La Vendimia de Tunuyán no se explica solo desde el escenario. Se vive en la gente, en los encuentros, en los sabores que acompañan cada noche de fiesta. Y ahí, entre luces, música y celebración, La Chicha vuelve a decir presente como uno de esos puestos que ya son parte del ritual vendimial.
Mientras la vendimia avanza y el clima festivo se siente en cada rincón, La Chicha se convierte en punto de parada obligada. Familias, amigos, turistas y vecinos se acercan buscando algo más que comida: buscan ese sabor conocido que acompaña los momentos importantes




La propuesta es simple y honesta, como manda la tradición: platos abundantes, sabores bien criollos y una atención cercana, de esas que hacen que uno vuelva.
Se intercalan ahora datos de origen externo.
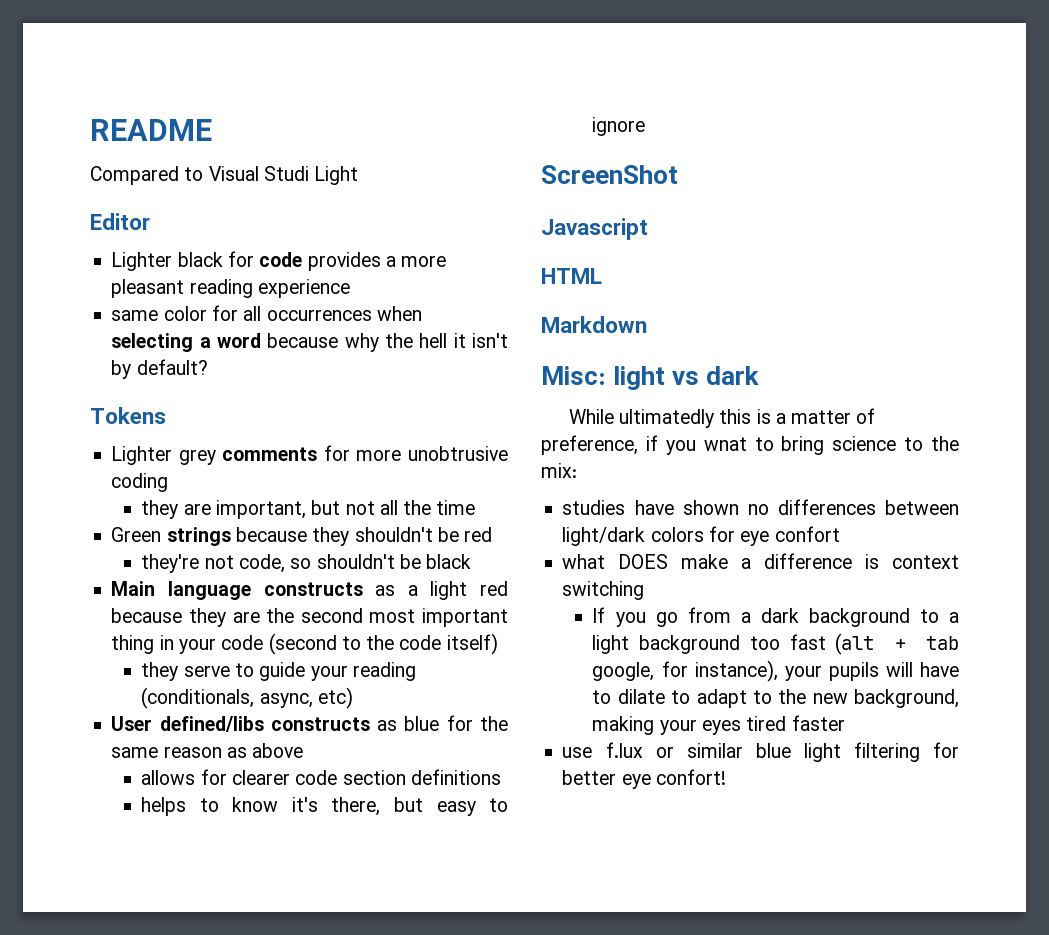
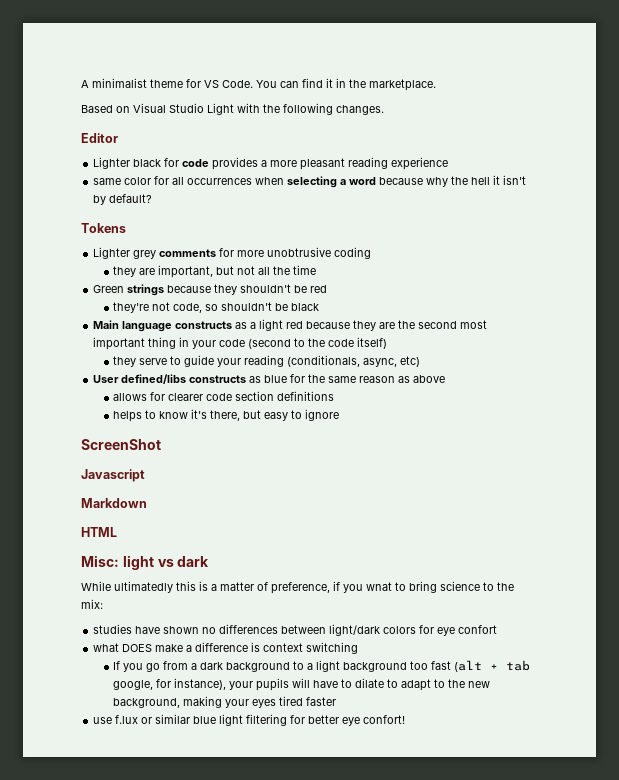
[90,119,212,141] [90,166,359,185] README // Compared to Visual Studi Light -> [81,78,436,91] [81,103,384,115] A minimalist theme for VS Code. You can find it in the marketplace. // Based on Visual Studio Light with the following changes.
(648, 229) none -> [81,498,147,508] // Markdown
[541,316,647,333] // Markdown -> (117, 532) none

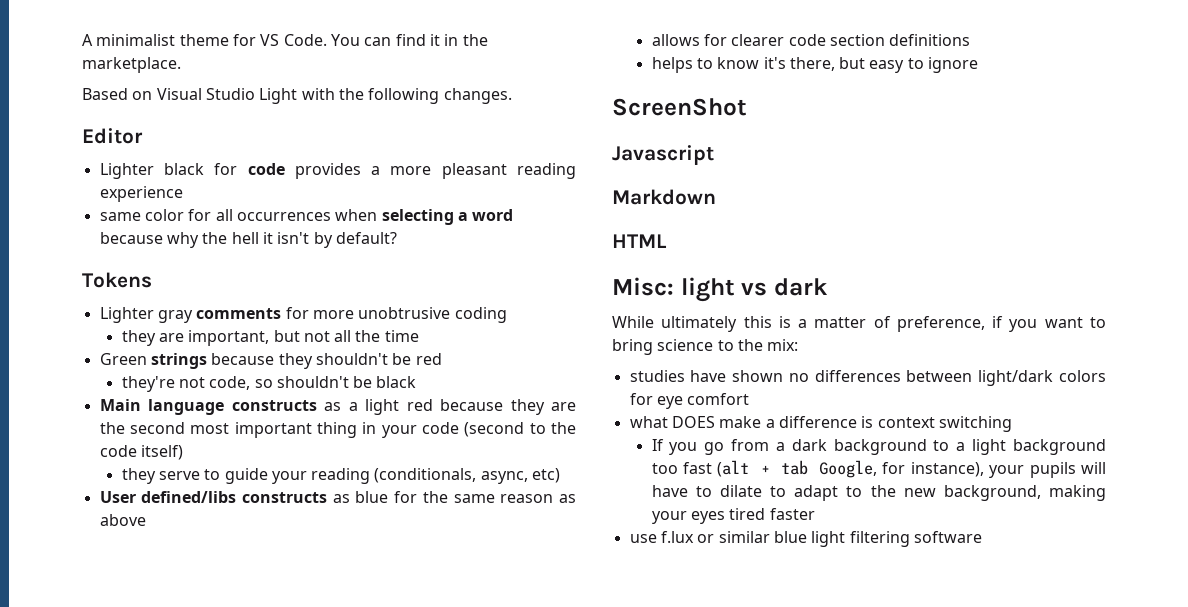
[133,250,157,259] grey -> [157,310,193,323] gray
[114,581,173,593] ultimatedly -> [661,316,738,332] ultimately
[366,582,392,591] wnat -> [1044,317,1083,328] want
[458,625,498,634] confort -> [687,393,750,405] comfort
[113,680,154,690] google, -> [819,460,878,478] Google,
[290,715,406,726] for better eye confort! -> [913,531,982,543] software

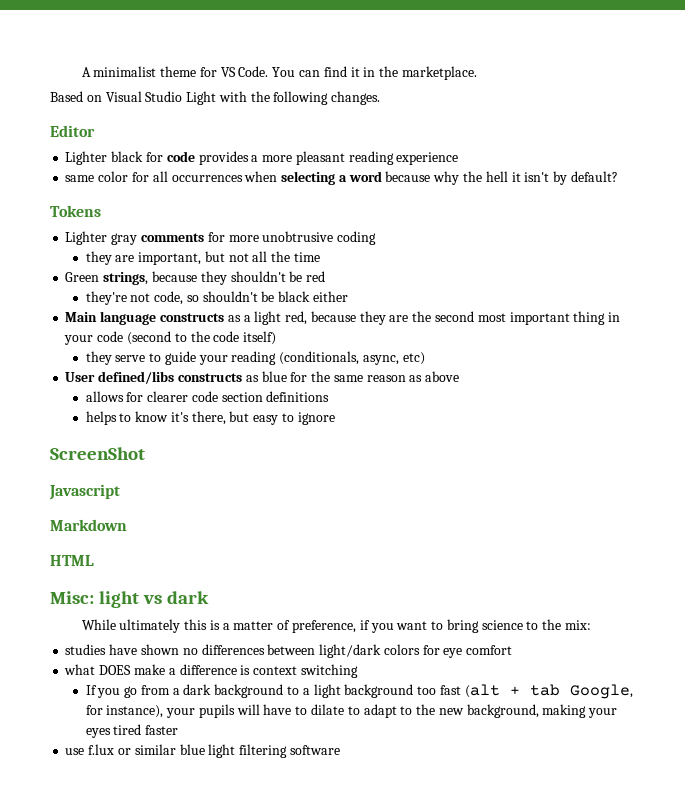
[150,353,207,369] strings -> [103,272,149,285] strings,
(417, 382) none -> [313,291,349,302] either
[406,399,433,411] red -> [285,311,308,325] red,

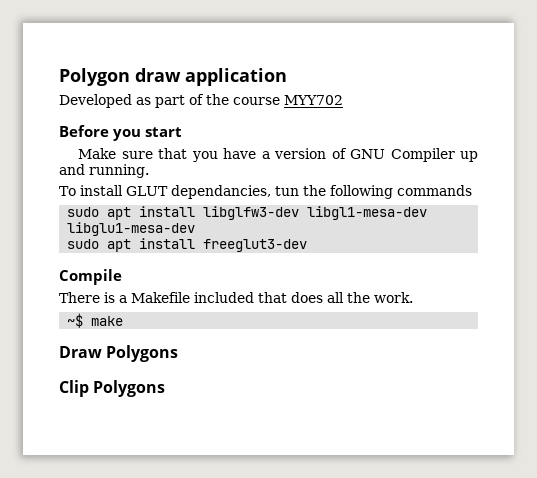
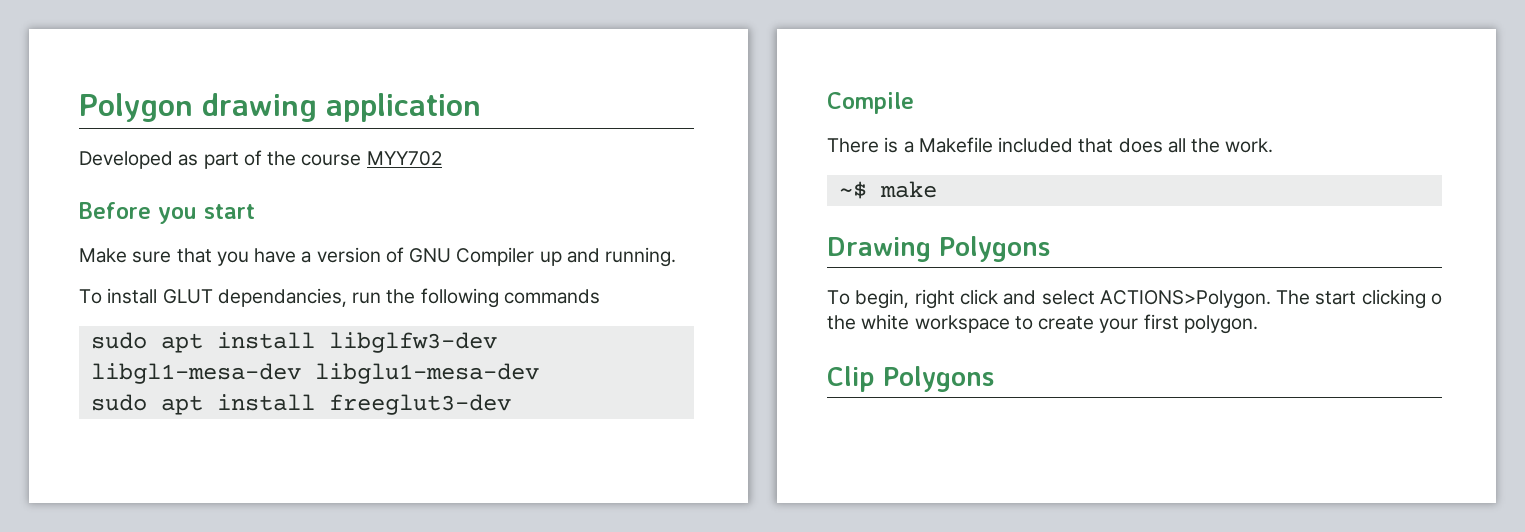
[135,68,181,82] draw -> [201,93,317,122] drawing
[274,186,299,196] tun -> [352,292,382,304] run
[59,345,179,362] Draw Polygons -> [827,236,1050,262] [827,289,1442,309] [827,314,1258,334] Drawing Polygons // To begin, right click and select ACTIONS>Polygon. The start clicking o the white workspace to create your first polygon.

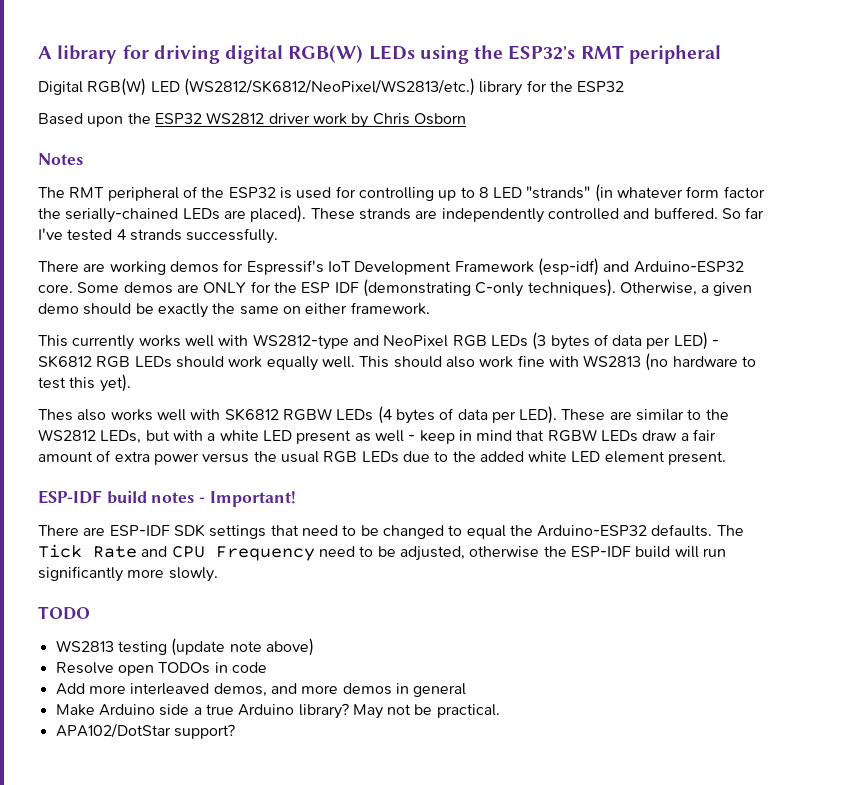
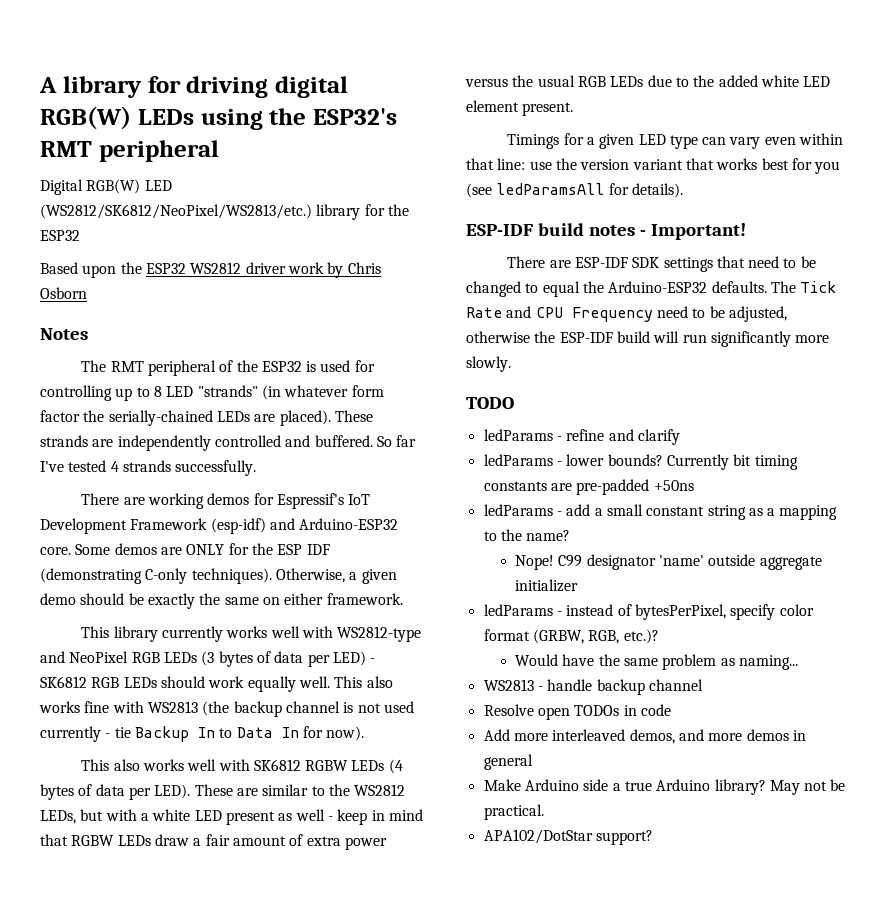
(68, 341) none -> [113,626,158,642] library
[393,353,757,371] [38,374,131,392] [38,409,73,421] should also work fine with WS2813 (no hardware to test this yet). // Thes -> [366,676,393,688] [39,701,414,717] [40,726,365,742] [81,759,110,771] also works fine with WS2813 (the backup channel is not used currently - tie Backup In to Data In for now). // This
(727, 458) none -> [507,133,844,149] [466,158,841,174] [466,183,683,198] // Timings for a given LED type can vary even within that line: use the version variant that works best for you (see ledParamsAll for details).
[55,638,314,656] WS2813 testing (update note above) -> [483,429,680,445] [483,454,798,470] [483,479,694,495] [483,504,838,520] [483,529,571,541] [515,554,822,570] [515,579,579,592] [483,604,814,620] [483,629,659,644] [515,654,799,670] [483,679,703,695] ledParams - refine and clarify // ledParams - lower bounds? Currently bit timing constants are pre-padded +50ns // ledParams - add a small constant string as a mapping to the name? // Nope! C99 designator 'name' outside aggregate initializer // ledParams - instead of bytesPerPixel, specify color format (GRBW, RGB, etc.)? // Would have the same problem as naming... // WS2813 - handle backup channel

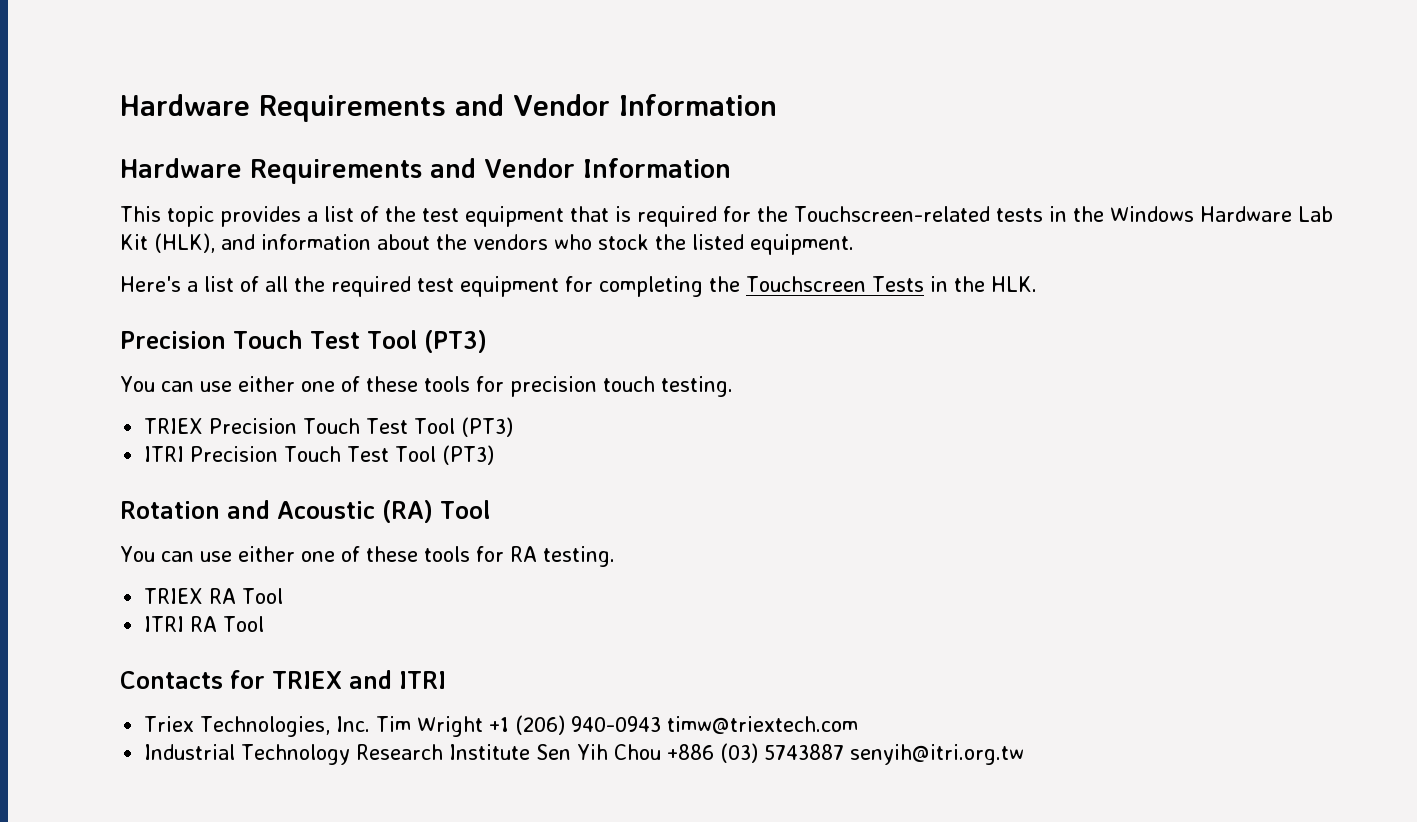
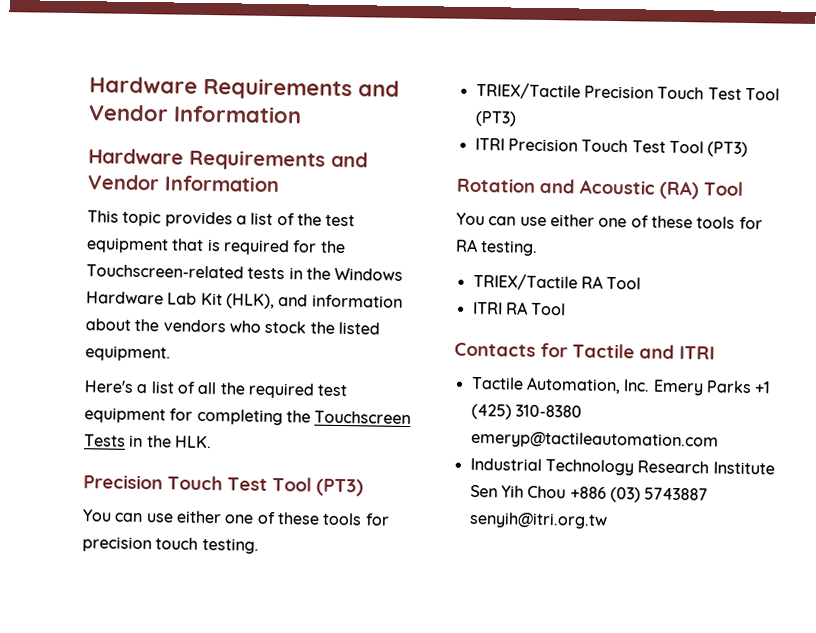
[144,418,204,434] TRIEX -> [475,81,581,100] TRIEX/Tactile
[144,588,204,604] TRIEX -> [472,272,578,291] TRIEX/Tactile
[272,671,342,689] TRIEX -> [572,343,635,359] Tactile
[144,715,859,737] Triex Technologies, Inc. Tim Wright +1 (206) 940-0943 timw@triextech.com -> [470,376,772,396] [470,403,582,420] [470,430,719,450] Tactile Automation, Inc. Emery Parks +1 (425) 310-8380 emeryp@tactileautomation.com

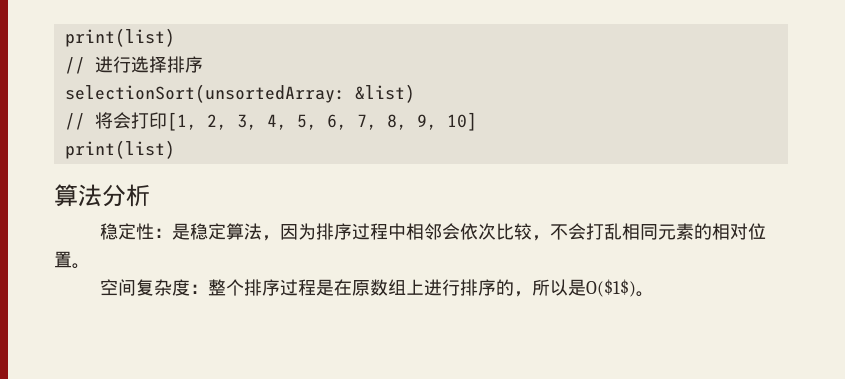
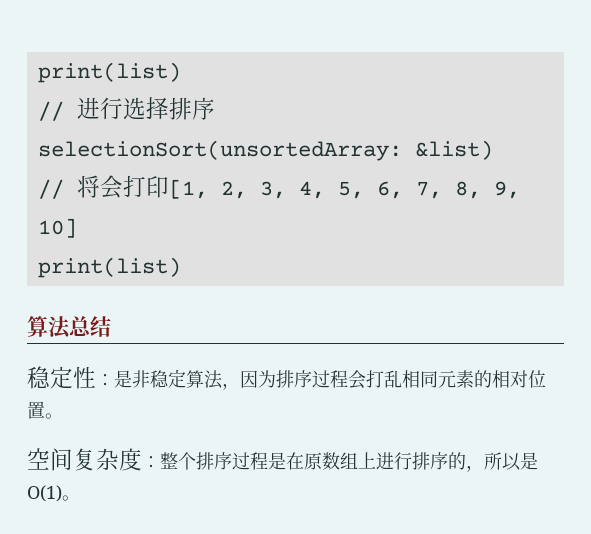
[102,184,150,207] 分析 -> [69,316,111,337] 总结
(190, 231) none -> [132,370,150,388] 非
[387,223,568,241] 中相邻会依次比较，不 -> (348, 379) none
[585,279,636,297] O($1$) -> [27,485,62,502] O(1)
En plena Vendimia, donde todo es celebración y emoción, La Chicha entiende que compartir una comida también es parte del festejo.
No es solo un puesto más. Es un espacio donde se cruzan historias, risas y brindis improvisados. Un lugar que, año tras año, se consolida como clásico vendimial, acompañando una de las fiestas más importantes del departamento.


Porque en Tunuyán, la Vendimia también se saborea.
Y La Chicha ya es parte de esa experiencia.